Anya's expression switched from informative to empathetic. Turning to me, she made eye contact for the first time since Minamoto left the room. With my vision now clear enough, I could see the sedulous emerald shine of her eyes, which was briskly masked by her glasses. Her blonde hair was brushed neatly aside and long tresses of it rested on her chest, tied together in an elfin manner at the tail.

"Sorry, you probably don't want a lecture so soon after waking up. I didn't want to make it all business so soon. Usually, I'd slip right into the explanations if you were wearing the uniform, but..."

She returned to her files but didn't seem to be doing anything with them in particular. Eventually, even her aimless tidying ceased.

"Beryl, you can still change your mind, you know."

Tipping the remainder of the soup into my mouth, I set the empty bowl aside.

"Based on what I've been told, I'm not sure I can believe that. I've spent enough time having options and being too afraid to choose them. Maybe this is what I need. An option I can't run away or hide from."
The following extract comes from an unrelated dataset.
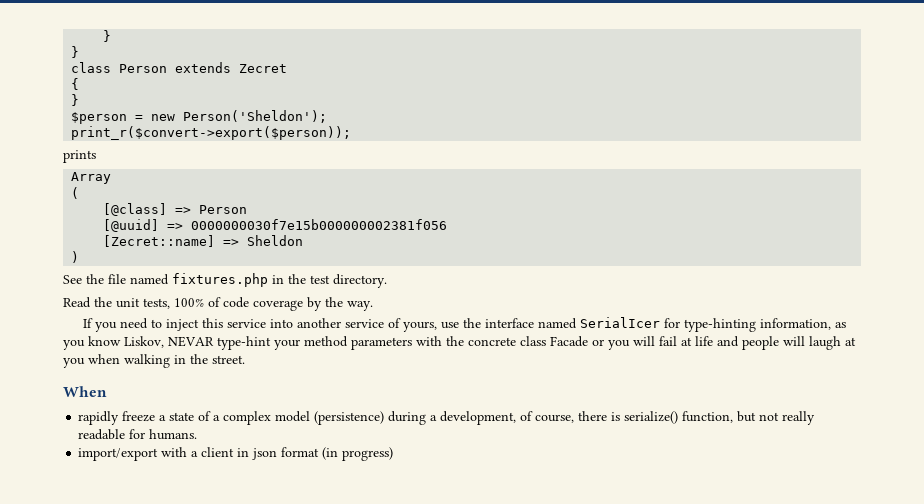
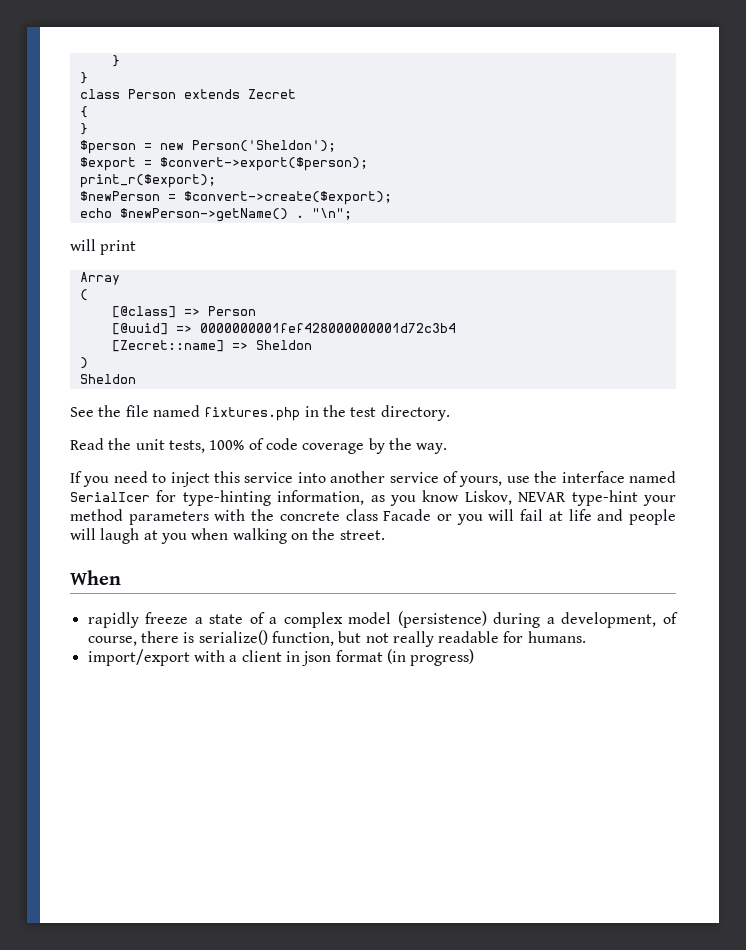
[71,126,352,140] [63,150,96,163] print_r($convert->export($person)); // prints -> [79,157,368,171] [79,174,216,188] [79,191,392,205] [79,208,352,222] [70,239,137,255] $export = $convert->export($person); // print_r($export); // $newPerson = $convert->create($export); // echo $newPerson->getName() . "\n"; // will print
[191,219,448,230] 0000000030f7e15b000000002381f056 -> [199,323,456,333] 0000000001fef428000000001d72c3b4
(80, 257) none -> [79,374,136,384] // Sheldon
[174,355,186,364] in -> [290,533,308,540] on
I spoke half to Anya, and half to myself.

"Hah... I've heard that one before. Just make sure you don't regret it, okay?"

I didn't reply. I didn't know how to.

"Let me know when you're ready to move around. No doubt komandirsha will leap at the chance to talk to, ahem, *at* you again if she finds out before me. You can do that by pressing the button on the side of your bed."

She holds the side of the bed and motions to the button on the side of my bed underneath me. When she raises herself back up, there's a forlorn melancholy drawn on her lips, but as soon as she realises my own face starting to reflect it, she wipes it away with a gentle smile.

"See you again, Beryl."

Slipping her hands into her pockets, she breezed out of the room, and the door left behind a suspicious silence once it closed. Using my time alone in the hospital room, it was unavoidable that my thoughts started to gnaw away at me.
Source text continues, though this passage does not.